Lebanon's US-backed government on Saturday approved the creation of an international tribunal to try suspects in the assassination of a former prime minister despite objections by Hezbollah and the country's pro-Syrian president.
The move is likely to further deepen the country's political crisis and spark the mass street demonstrations already threatened by Syrian-backed Hezbollah and its allies to topple the government of prime minister Fuad Saniora.
On Friday, Hezbollah leader Sheik Hassan Nasrallah and parliamentary speaker Nabih Berri had issued a statement demanding a veto wielding share of the cabinet.
Earlier this month six pro-Hezbollah government ministers resigned while, this week, the Christian industry minister Pierre Gemayel was assassinated.

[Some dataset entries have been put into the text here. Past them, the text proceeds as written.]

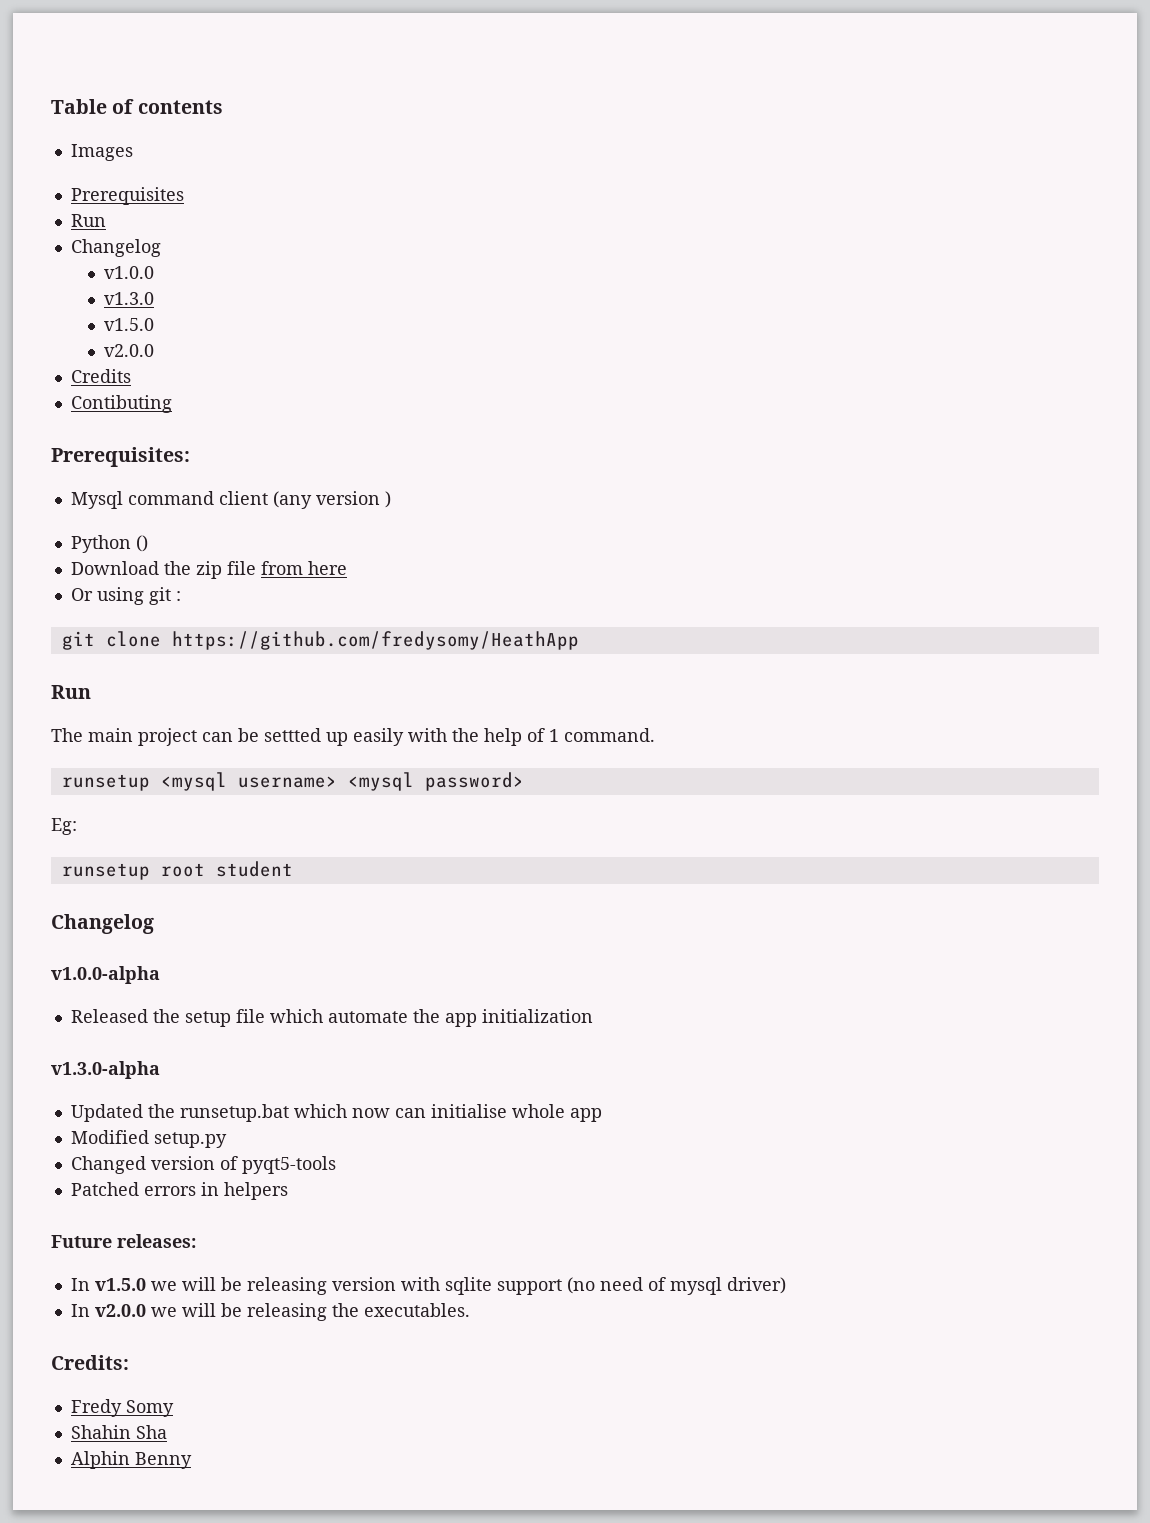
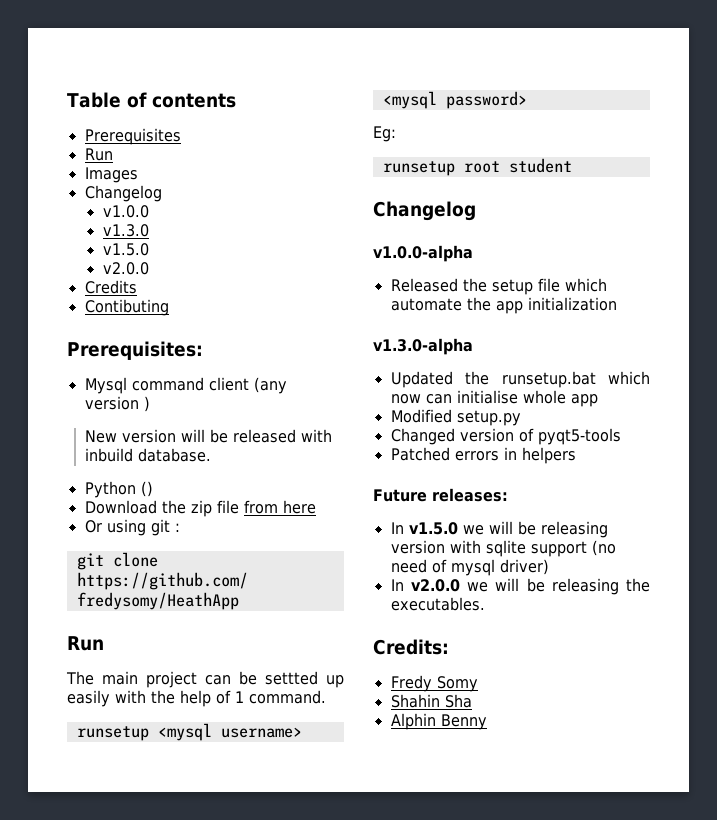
- Images
+ Images
+ New version will be released with inbuild database.

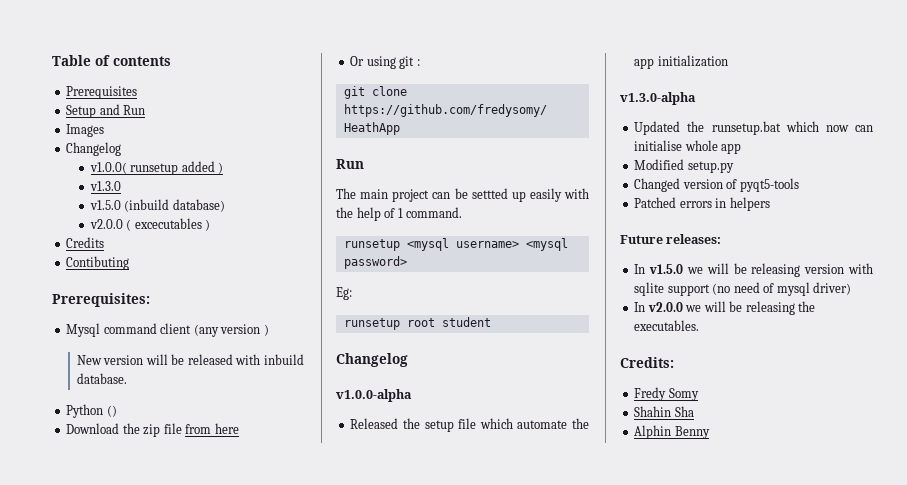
  Prerequisites
- Run
+ Setup and Run
- v1.0.0
+ v1.0.0( runsetup added )
  v1.3.0
- v1.5.0
- v2.0.0
+ v1.5.0 (inbuild database)
+ v2.0.0 ( excecutables )

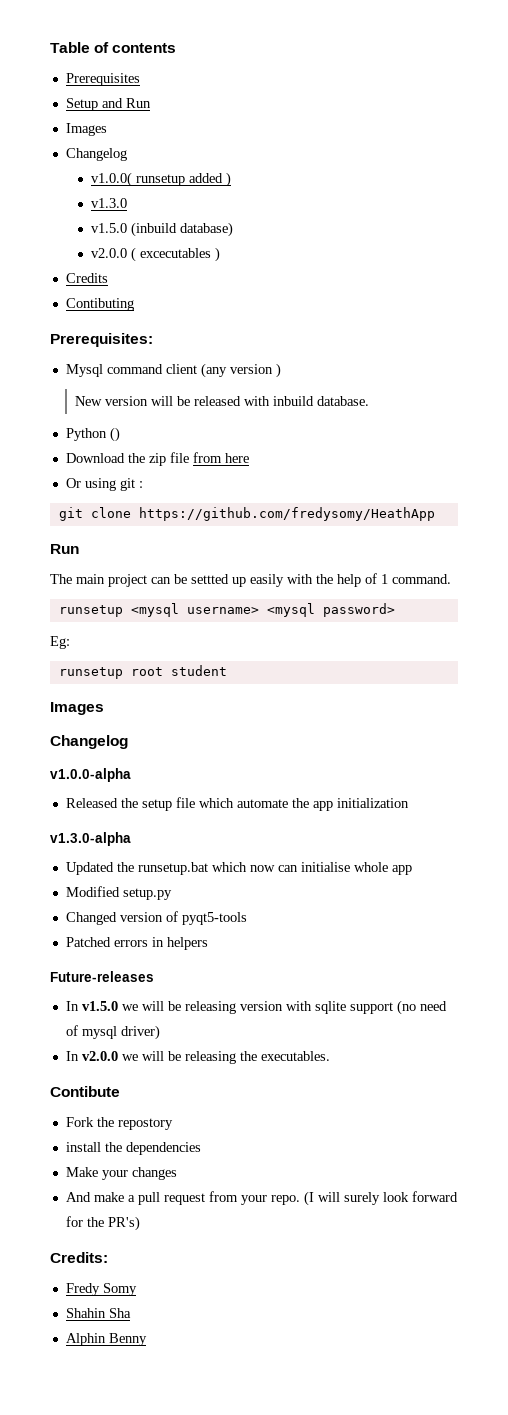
  runsetup root student
+ Images
- Future releases:
+ Future-releases
+ Contibute
+ Fork the repostory
+ install the dependencies
+ Make your changes
+ And make a pull request from your repo. (I will surely look forward for the PR's)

Fuad Saniora, the Lebanese prime minister, said Saturday he was willing to postpone the cabinet meeting to approve the tribunal "for a few days" if the six ministers would return to the government.
The meeting went ahead as scheduled.
An ongoing UN investigation into the February 2005 truck bombing that killed former Lebanese prime minister Rafik Hariri and 22 others has said the killing's complexity suggests the Syrian and Lebanese intelligence services played a role in the assassination.
Damascus has denied having any role in the killing but, having dominated Lebanon for nearly three decades, was forced to withdraw its troops.
The power struggle since, between rival factions, intensified earlier this year as a result of a 34-day war waged by Hezbollah against Israel.
In October, Nasrallah began threatening mass protests unless Hezbollah's demand for a national unity government was met.
Now, in the wake of Gemayel's assassination earlier this week, some cabinet ministers are taking shelter in government headquarters in downtown Beirut.